La vida puede conseguir Ocupado

A veces, si estamos constantemente corriendo de una cosa a otra, no tenemos la oportunidad de detenernos (o incluso hacer una pausa) y verificar con nosotros mismos. No sabemos cómo nos sentimos porque no tenemos el tiempo ni el espacio para pensar en ello. Desde el momento en que nos despertamos hasta el momento en que nos acostamos, nuestro tiempo cuenta. Nuestros cerebros corren a un millón de millas por hora tratando de mantenerse al día con todo.

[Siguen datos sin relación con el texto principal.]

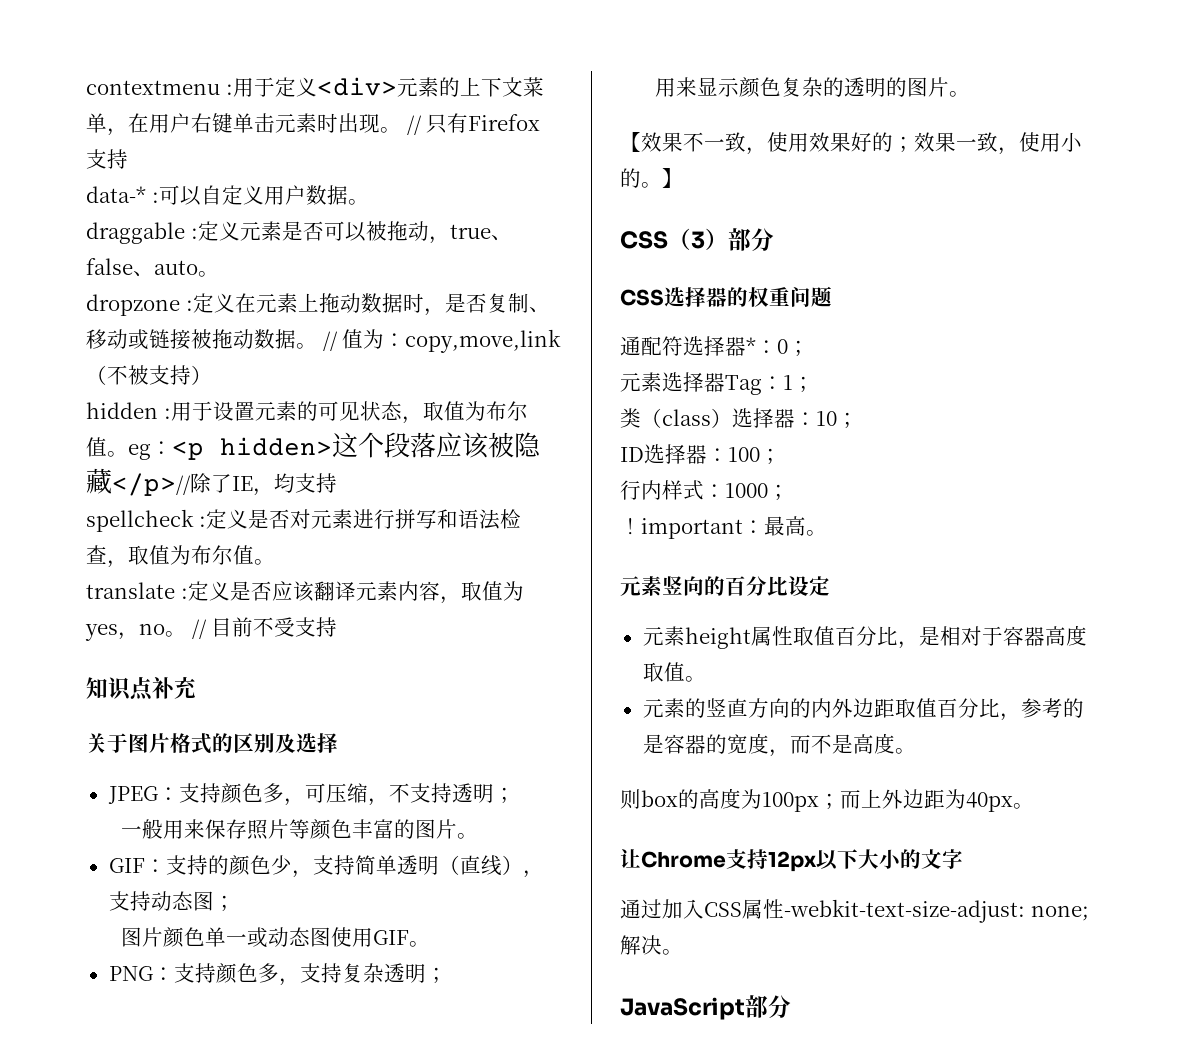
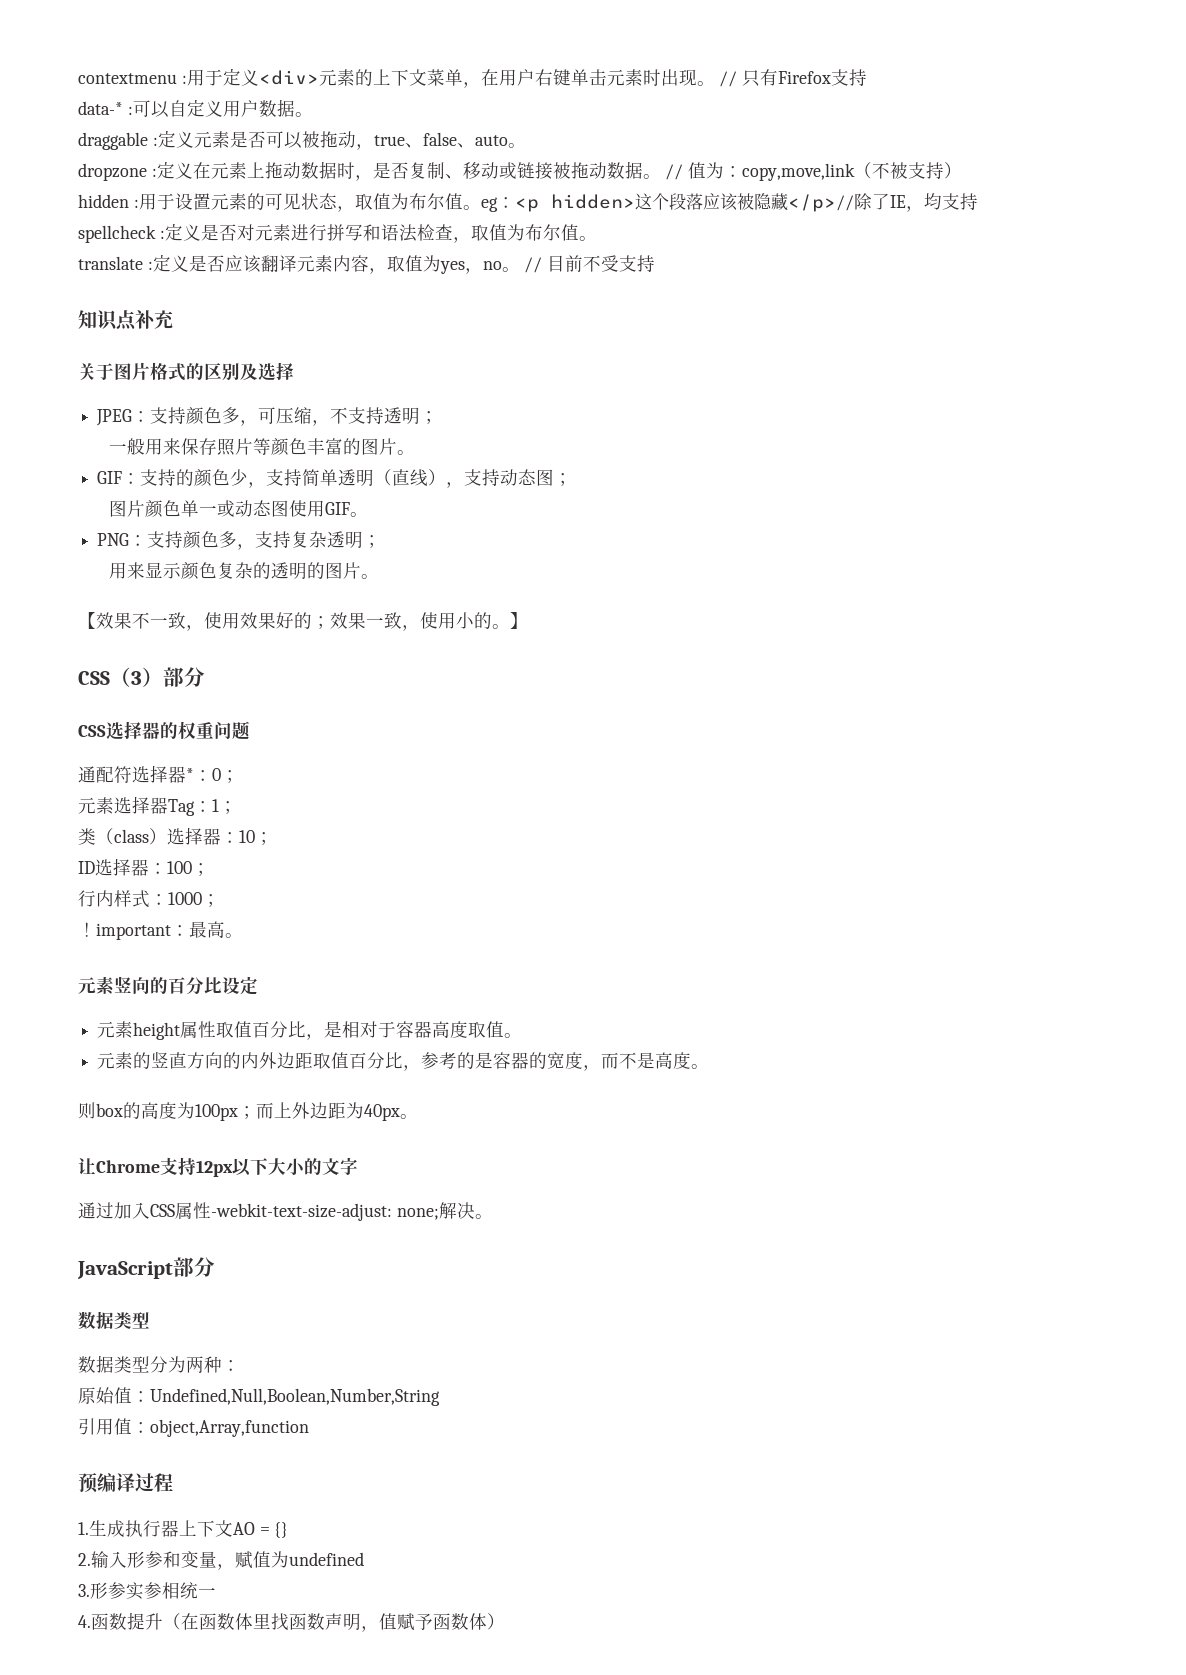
(791, 1006) none -> [78,1311,150,1330] [78,1355,240,1373] [78,1387,440,1406] [78,1418,309,1437] [78,1473,173,1493] [78,1520,289,1538] [78,1551,364,1570] [78,1582,216,1600] [78,1612,505,1632] // 数据类型 // 数据类型分为两种： // 原始值：Undefined,Null,Boolean,Number,String // 引用值：object,Array,function // 预编译过程 // 1.生成执行器上下文AO = {} // 2.输入形参和变量，赋值为undefined // 3.形参实参相统一 // 4.函数提升（在函数体里找函数声明，值赋予函数体）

No tenemos el tiempo, la energía o el espacio cerebral para determinar cómo nos sentimos, y mucho menos comunicar esos sentimientos.

Evitamos pensar en ello.

A veces, la razón por la que estamos tan ocupados es que no tenemos que pensar en cómo nos sentimos. Puede parecer demasiado difícil. Es posible que no queramos confrontarlo o admitir cosas para nosotros mismos. Así que ocupamos nuestras vidas a propósito, asumimos más y más obligaciones, nos ofrecemos como voluntarios para todo tipo de cosas y llenamos nuestro tiempo libre con la televisión, las redes sociales, los libros y cualquier otra cosa que nos impida pensar.

Recibimos mensajes mixtos

A veces confiamos en que los demás nos digan cómo nos sentimos; pero diferentes personas pueden tener diferentes opiniones. Algunos pueden decirnos que están muy preocupados por nosotros. Otros pueden decir que lo estamos haciendo muy bien. Un amigo puede decirnos que nos vemos cansados ​​o tristes, mientras que otro puede decir que es bueno ver que somos un poco más «nosotros».

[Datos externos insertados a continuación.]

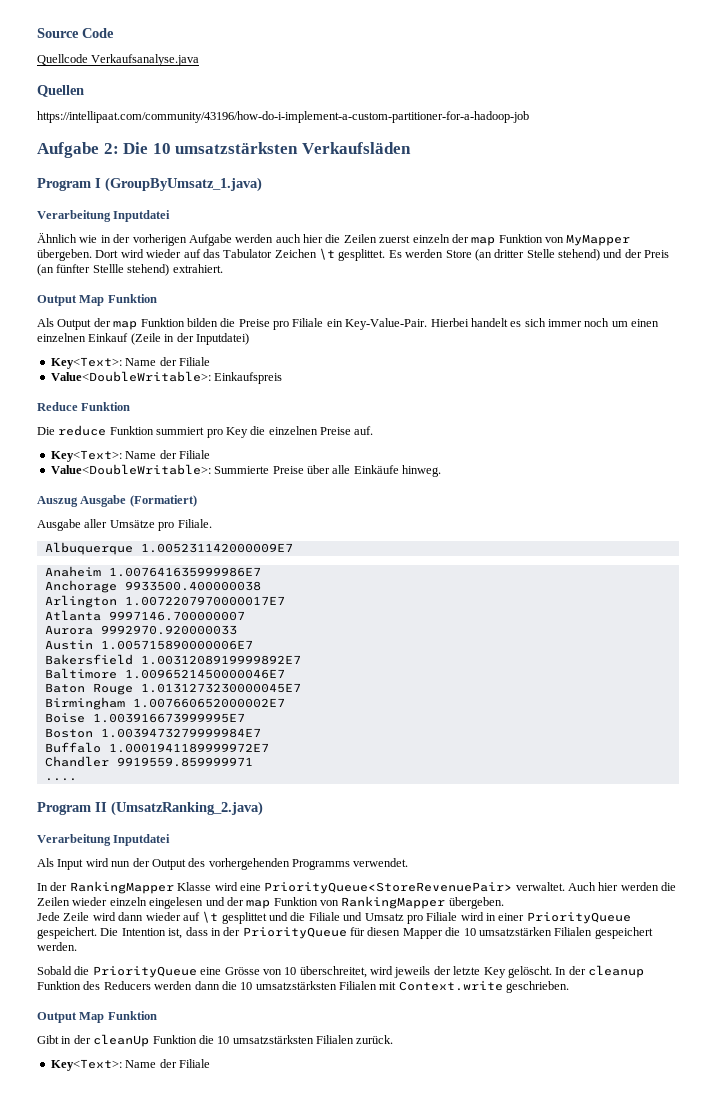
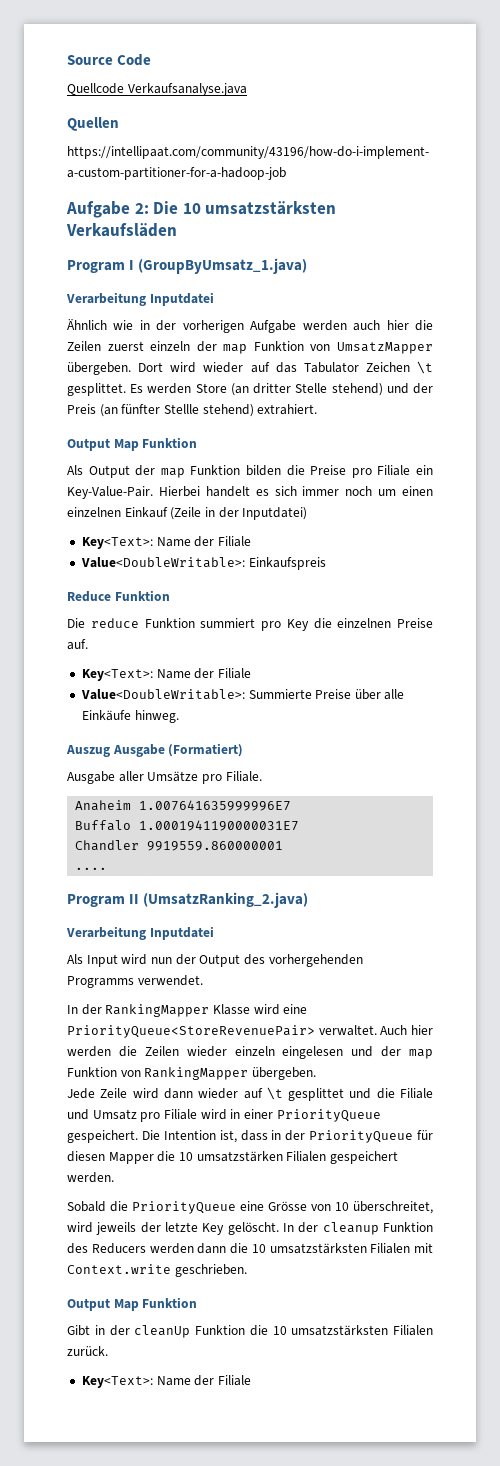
[566,234,631,246] MyMapper -> [337,342,433,354] UmsatzMapper
[44,542,293,555] // Albuquerque 1.005231142000009E7 -> (262, 776) none
[108,567,261,577] [44,580,261,593] [44,595,285,608] [44,610,245,621] [44,625,237,635] [44,640,253,650] [44,654,301,665] [44,668,285,679] [44,683,301,695] [44,697,285,710] [44,713,245,723] [44,728,261,738] 1.007641635999986E7 // Anchorage 9933500.400000038 // Arlington 1.0072207970000017E7 // Atlanta 9997146.700000007 // Aurora 9992970.920000033 // Austin 1.005715890000006E7 // Bakersfield 1.0031208919999892E7 // Baltimore 1.0096521450000046E7 // Baton Rouge 1.0131273230000045E7 // Birmingham 1.007660652000002E7 // Boise 1.003916673999995E7 // Boston 1.0039473279999984E7 -> [139,800,292,811] 1.007641635999996E7
[108,743,269,753] 1.0001941189999972E7 -> [139,820,300,831] 1.0001941190000031E7
[116,757,253,767] 9919559.859999971 -> [147,841,284,851] 9919559.860000001

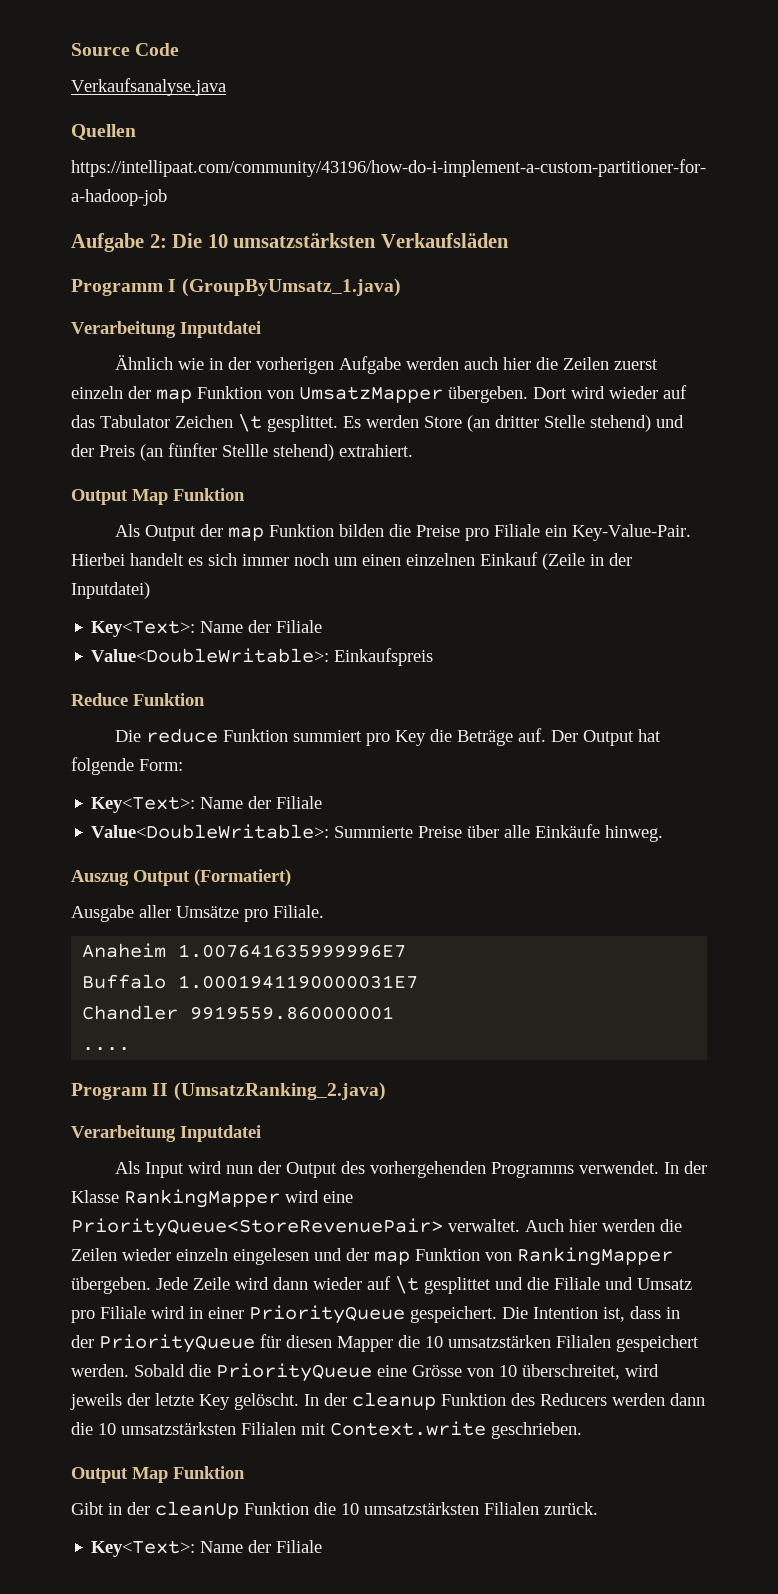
[67,83,124,95] Quellcode -> (180, 49) none
[67,260,125,273] Program -> [71,279,163,296] Programm
[337,618,433,628] einzelnen Preise -> [456,730,513,746] Beträge
(88, 644) none -> [550,729,661,746] [71,757,183,775] Der Output hat folgende Form:
[112,744,165,757] Ausgabe -> [133,870,190,886] Output
[67,1004,250,1017] // In der RankingMapper Klasse -> [663,1161,707,1174] [71,1189,280,1208] In der Klasse RankingMapper
(316, 1073) // -> (151, 1285) none
(114, 1177) // -> (129, 1370) none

Es realmente confuso. Todas estas personas diferentes tienen opiniones diferentes sobre nuestras vidas, estado de ánimo, sentimientos y bienestar general. Puede crear conflicto en nuestras mentes mientras tratamos de navegar la pregunta de cómo lo estamos haciendo, lo que dificulta encontrar una respuesta.

Estamos demasiado cansados ​​para explicar

Sentirse deprimido es agotador. También puede hacer que nuestro sueño se vuelva completamente inestable, lo que empeora aún más la fatiga.

Girar nuestro enfoque hacia adentro, descubrir nuestros sentimientos y comunicarnos, es absoluto. agotador† Es agotador y puede hacer que nos sintamos exprimidos. Sabemos que una respuesta honesta también puede conducir a preguntas de seguimiento, y definitivamente no tenemos la energía para eso.

A menudo es mucho más fácil (y con mucho menos esfuerzo) decir que no sabemos cómo nos sentimos y esperar que la conversación continúe.

No queremos hablar de eso ahora.

Hablar de quiénes somos puede ser difícil.

Algunas personas son realmente abiertas y estarán felices de discutir sus pensamientos y sentimientos con cualquiera. Otros son más privados y en su lugar tienen un pequeño grupo de personas con las que charlamos.

Algunos de nosotros procesamos nuestros pensamientos y sentimientos hablando con otros. A otros les gusta resolver todo antes de tener una conversación.

Todos somos diferentes y es posible que nos encontremos en un lugar en el que simplemente no queremos hablar sobre quiénes somos.

No tratamos de ser difíciles o evasivos.

A veces, las personas se enojan o se frustran cuando no podemos responder a la pregunta «¿cómo estás?». Esta molestia y frustración también puede ocurrir cuando no podemos comunicar cómo somos de una manera que ellos entiendan.

No solemos ser intencionalmente manipuladores, difíciles o evasivos. Hay muchas razones para no saber cómo lo estamos haciendo, desde realmente no saber hasta no querer hablar de ello en ese momento.

Ya sea que podamos descubrir nuestros sentimientos o no, no estamos solos† No somos los únicos que nos hemos sentido así.

Ayúdanos a ayudar a otros y comparte esta publicación, nunca se sabe quién podría necesitarla.